### WHAT TO WORK ON
Report every line of the listing below in which the string "radius" occurs.

### ENTRIES SHOWN
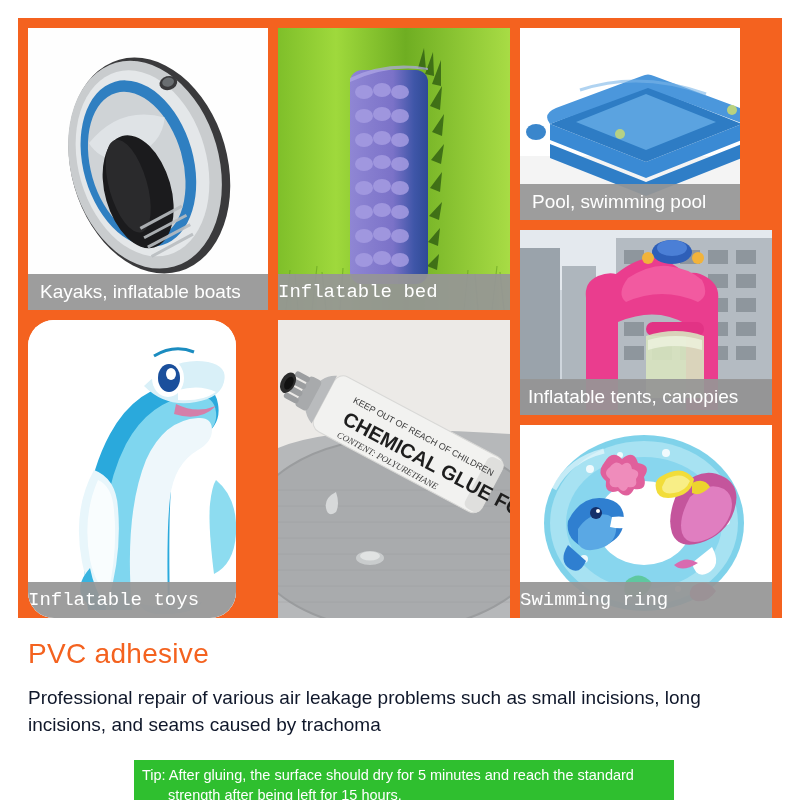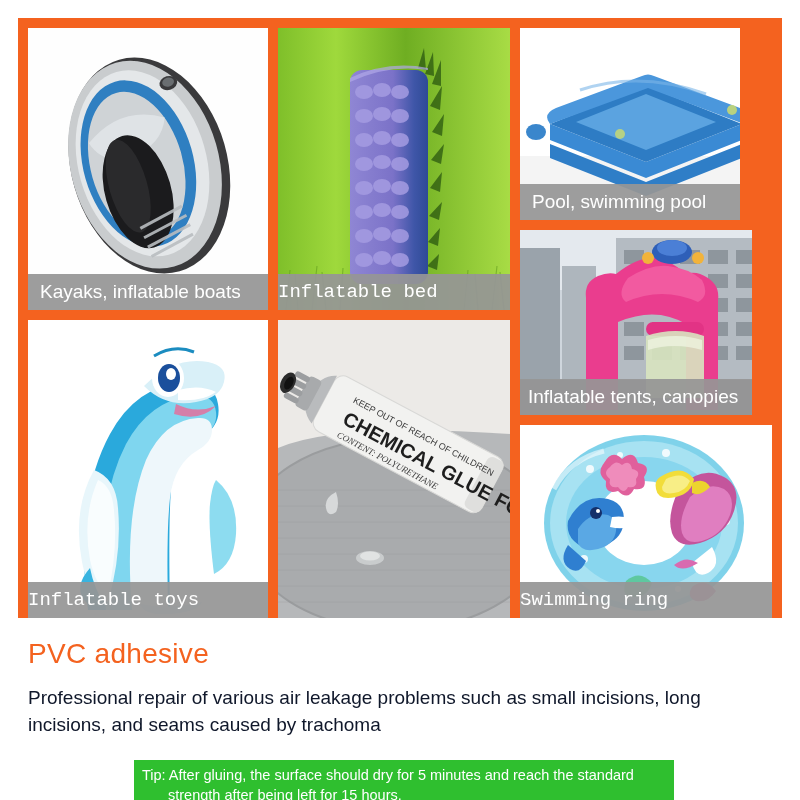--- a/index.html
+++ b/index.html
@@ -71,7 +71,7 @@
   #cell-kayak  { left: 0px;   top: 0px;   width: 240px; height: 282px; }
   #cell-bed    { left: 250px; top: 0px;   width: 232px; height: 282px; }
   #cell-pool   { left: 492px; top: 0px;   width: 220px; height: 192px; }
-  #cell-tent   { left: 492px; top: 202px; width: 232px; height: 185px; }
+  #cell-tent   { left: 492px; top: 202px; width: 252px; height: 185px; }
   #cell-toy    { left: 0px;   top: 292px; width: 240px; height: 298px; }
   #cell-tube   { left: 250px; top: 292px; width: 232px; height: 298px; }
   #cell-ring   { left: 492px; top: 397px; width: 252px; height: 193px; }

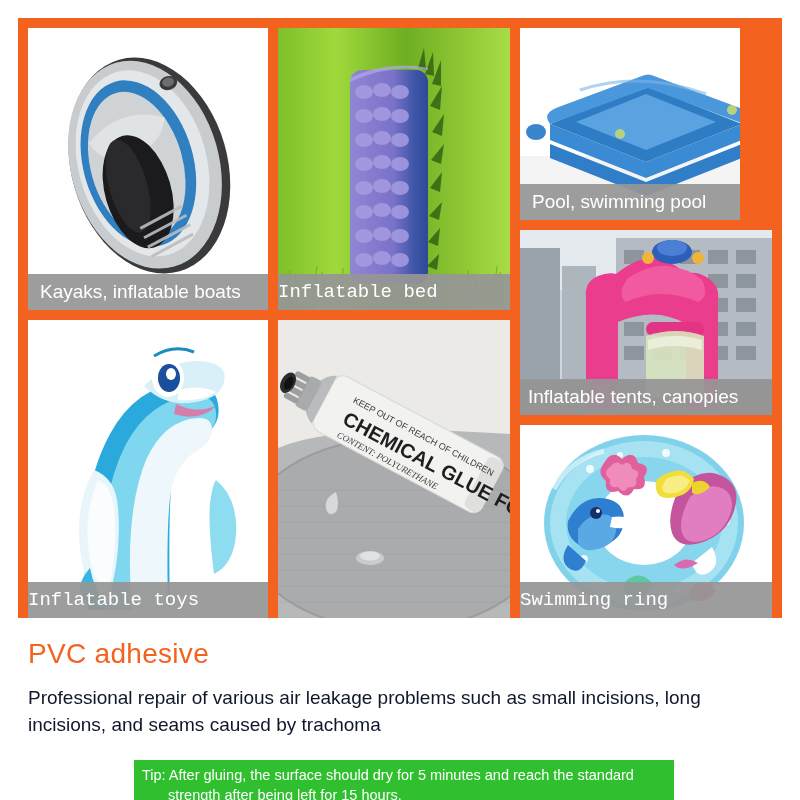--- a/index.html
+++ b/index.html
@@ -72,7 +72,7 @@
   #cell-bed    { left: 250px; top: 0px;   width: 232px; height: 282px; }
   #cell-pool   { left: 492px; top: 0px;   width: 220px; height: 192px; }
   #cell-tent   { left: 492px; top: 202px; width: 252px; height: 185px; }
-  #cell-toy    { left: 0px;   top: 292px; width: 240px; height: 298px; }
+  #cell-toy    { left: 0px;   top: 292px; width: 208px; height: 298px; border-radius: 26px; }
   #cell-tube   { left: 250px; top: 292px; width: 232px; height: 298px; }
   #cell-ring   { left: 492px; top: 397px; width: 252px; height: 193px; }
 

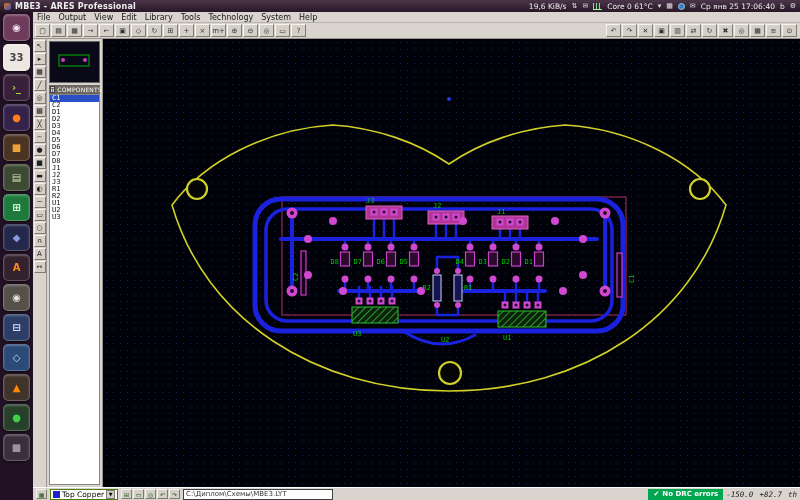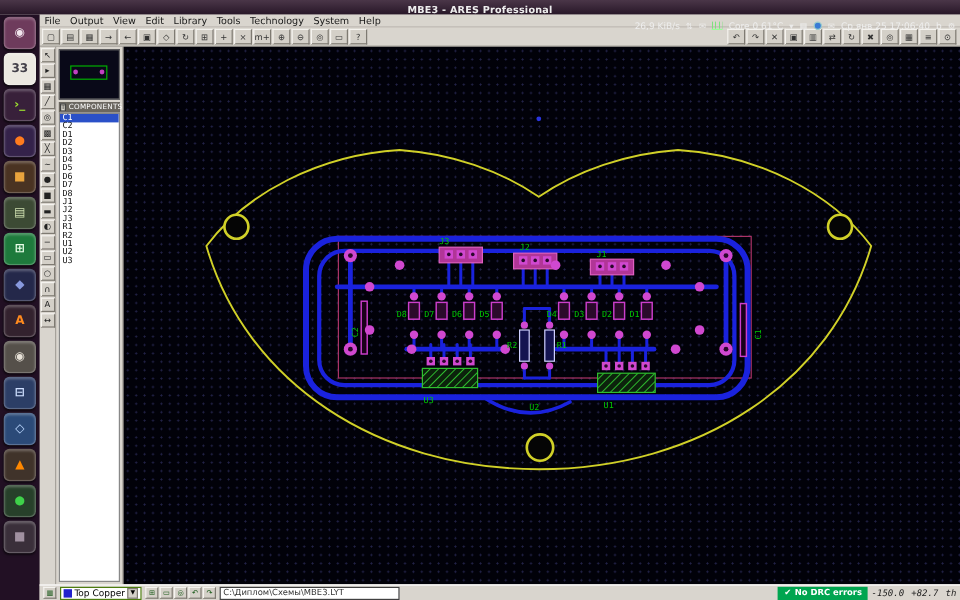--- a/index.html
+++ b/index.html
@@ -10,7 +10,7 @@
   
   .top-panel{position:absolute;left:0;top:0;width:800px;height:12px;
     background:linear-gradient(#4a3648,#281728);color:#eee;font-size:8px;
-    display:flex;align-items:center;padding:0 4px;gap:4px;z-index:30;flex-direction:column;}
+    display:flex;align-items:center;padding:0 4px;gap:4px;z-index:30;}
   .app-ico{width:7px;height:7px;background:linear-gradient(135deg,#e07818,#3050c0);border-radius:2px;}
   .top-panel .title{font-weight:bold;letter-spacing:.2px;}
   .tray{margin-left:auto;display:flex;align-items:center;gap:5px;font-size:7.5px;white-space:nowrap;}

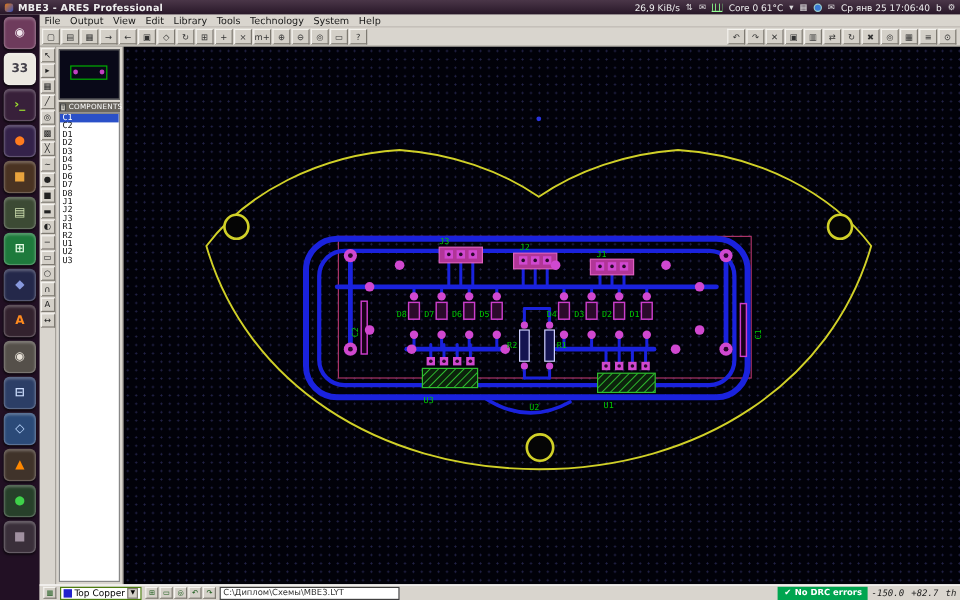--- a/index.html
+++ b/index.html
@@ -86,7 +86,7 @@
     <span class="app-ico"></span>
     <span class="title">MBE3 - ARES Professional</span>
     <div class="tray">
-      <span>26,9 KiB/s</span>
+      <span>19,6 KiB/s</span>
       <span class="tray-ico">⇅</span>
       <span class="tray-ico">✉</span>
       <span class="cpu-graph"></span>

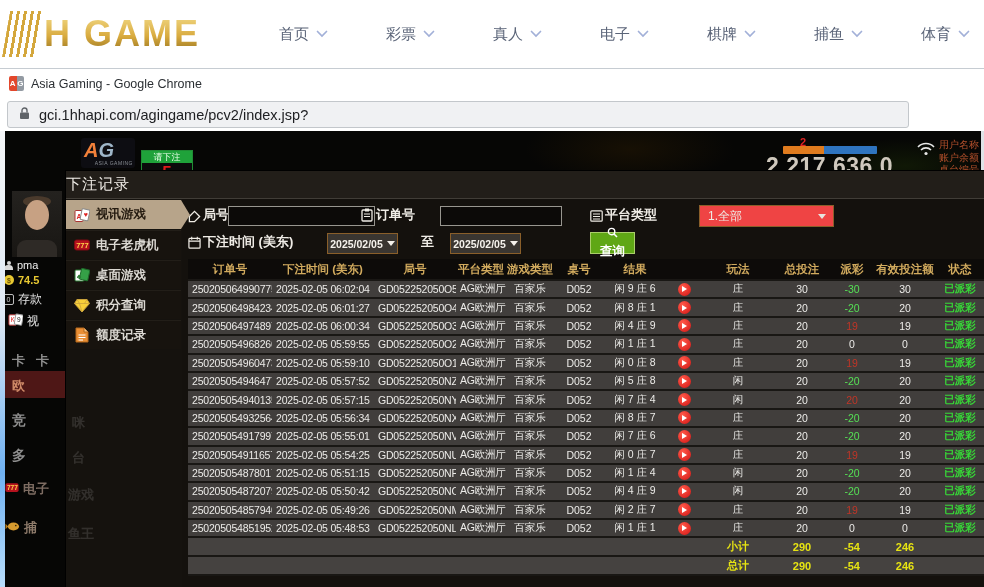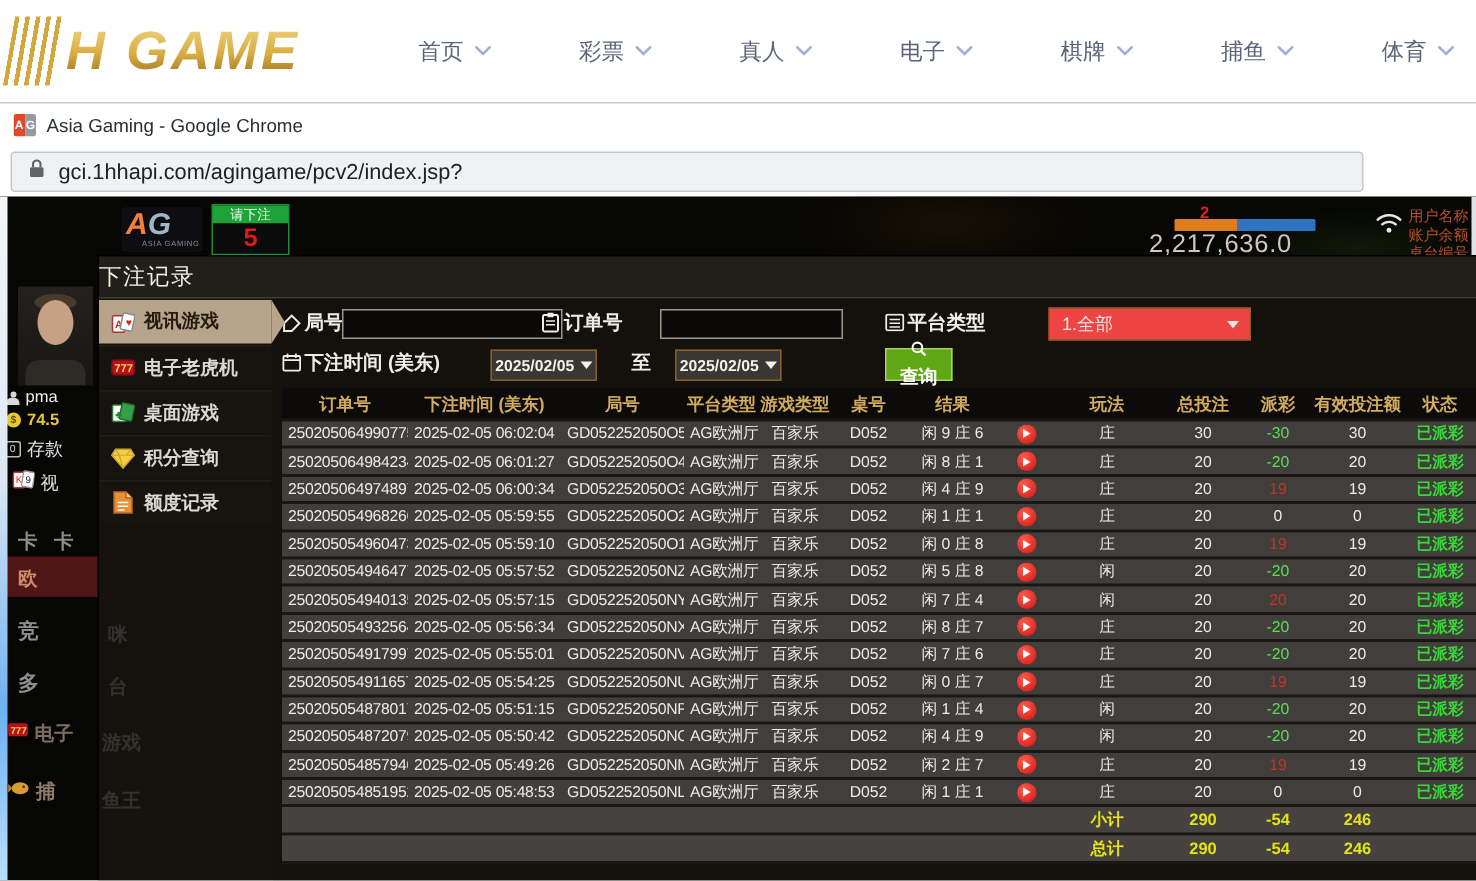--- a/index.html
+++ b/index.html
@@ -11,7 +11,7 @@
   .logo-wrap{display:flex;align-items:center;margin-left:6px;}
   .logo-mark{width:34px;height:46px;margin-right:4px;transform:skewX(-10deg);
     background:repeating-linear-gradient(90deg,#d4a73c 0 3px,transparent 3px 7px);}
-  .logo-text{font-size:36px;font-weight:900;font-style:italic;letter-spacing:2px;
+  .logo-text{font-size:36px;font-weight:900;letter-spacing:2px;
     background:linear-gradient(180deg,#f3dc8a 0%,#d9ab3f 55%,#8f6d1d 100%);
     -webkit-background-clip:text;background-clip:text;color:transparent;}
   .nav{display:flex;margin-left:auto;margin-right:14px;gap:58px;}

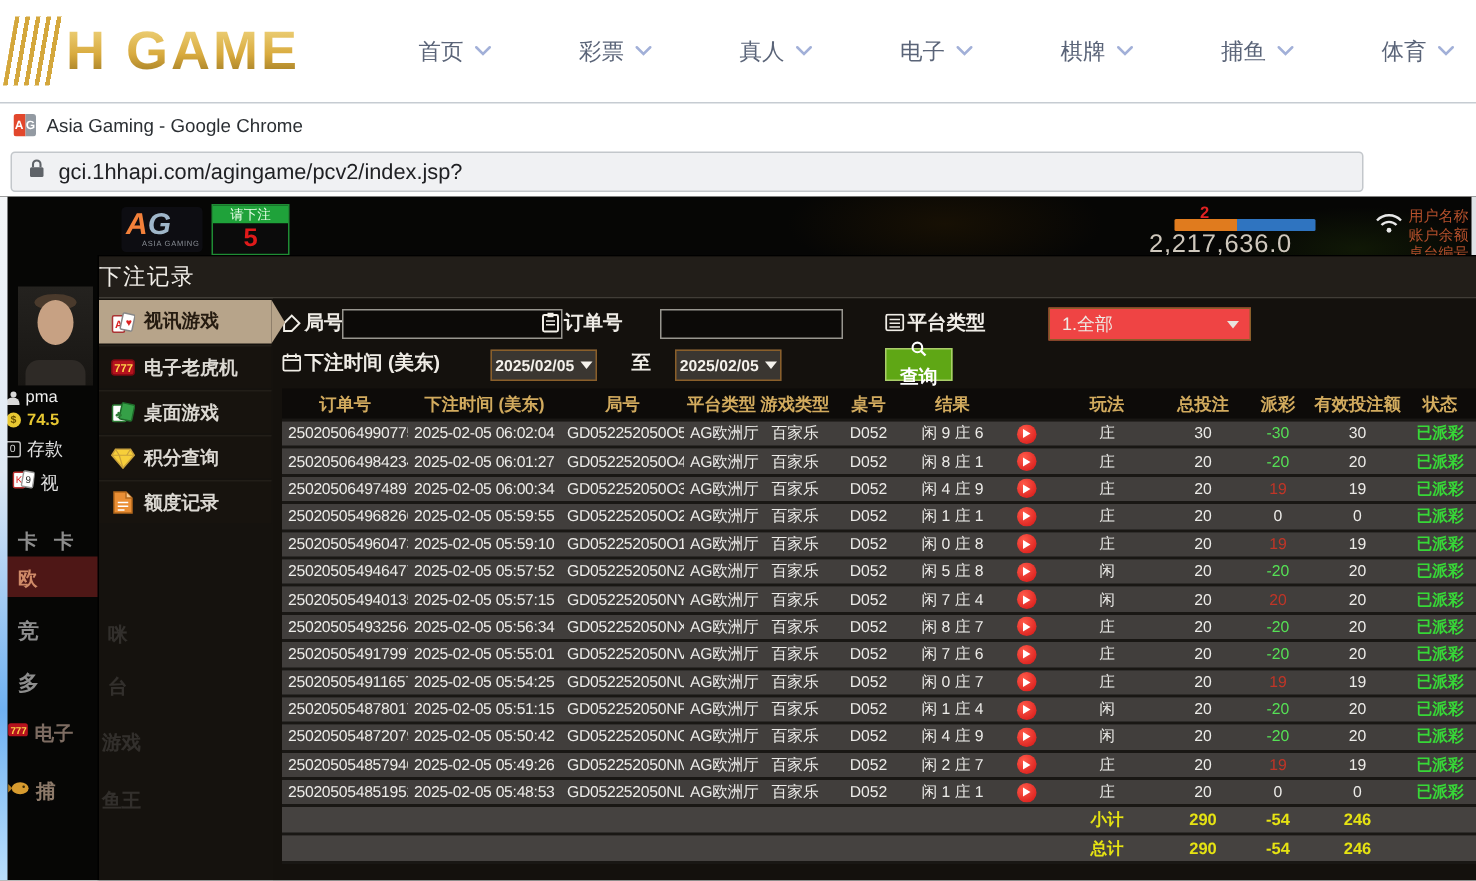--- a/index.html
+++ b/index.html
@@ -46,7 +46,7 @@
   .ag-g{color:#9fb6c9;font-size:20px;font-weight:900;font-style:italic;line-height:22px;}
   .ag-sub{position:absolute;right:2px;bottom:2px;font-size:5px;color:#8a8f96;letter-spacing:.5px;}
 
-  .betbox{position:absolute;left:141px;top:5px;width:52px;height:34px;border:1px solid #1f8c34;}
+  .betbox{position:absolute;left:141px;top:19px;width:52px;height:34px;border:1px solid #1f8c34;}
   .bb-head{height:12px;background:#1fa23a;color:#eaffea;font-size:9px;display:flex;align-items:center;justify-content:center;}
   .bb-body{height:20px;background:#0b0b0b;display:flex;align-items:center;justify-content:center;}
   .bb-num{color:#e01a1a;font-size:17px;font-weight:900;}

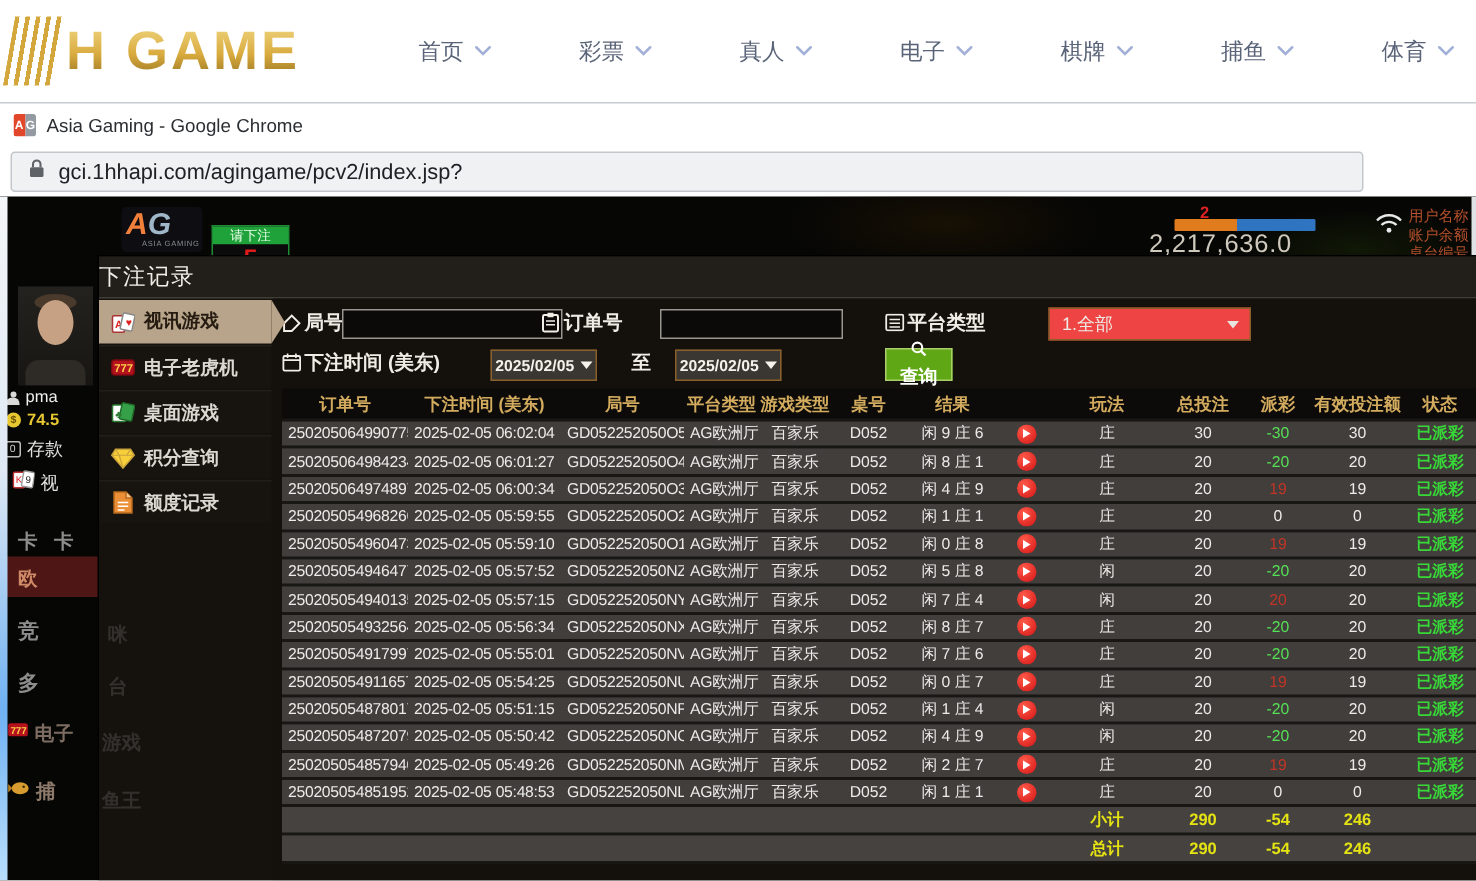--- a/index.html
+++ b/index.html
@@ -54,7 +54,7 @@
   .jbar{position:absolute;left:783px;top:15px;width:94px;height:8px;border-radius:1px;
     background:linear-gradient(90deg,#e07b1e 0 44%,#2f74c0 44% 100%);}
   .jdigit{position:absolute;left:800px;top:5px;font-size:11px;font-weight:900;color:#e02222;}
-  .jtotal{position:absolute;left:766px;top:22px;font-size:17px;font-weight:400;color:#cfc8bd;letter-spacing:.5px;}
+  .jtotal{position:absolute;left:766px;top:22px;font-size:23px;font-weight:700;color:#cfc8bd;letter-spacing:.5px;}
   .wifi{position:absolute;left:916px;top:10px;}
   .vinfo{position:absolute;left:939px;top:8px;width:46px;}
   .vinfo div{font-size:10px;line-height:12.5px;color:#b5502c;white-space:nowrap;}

### RESULT OF THE EXERCISE
+  #cell-toy    { left: 0px;   top: 292px; width: 208px; height: 298px; border-radius: 26px; }
   .app-ico{width:7px;height:7px;background:linear-gradient(135deg,#e07818,#3050c0);border-radius:2px;}
   .jbar{position:absolute;left:783px;top:15px;width:94px;height:8px;border-radius:1px;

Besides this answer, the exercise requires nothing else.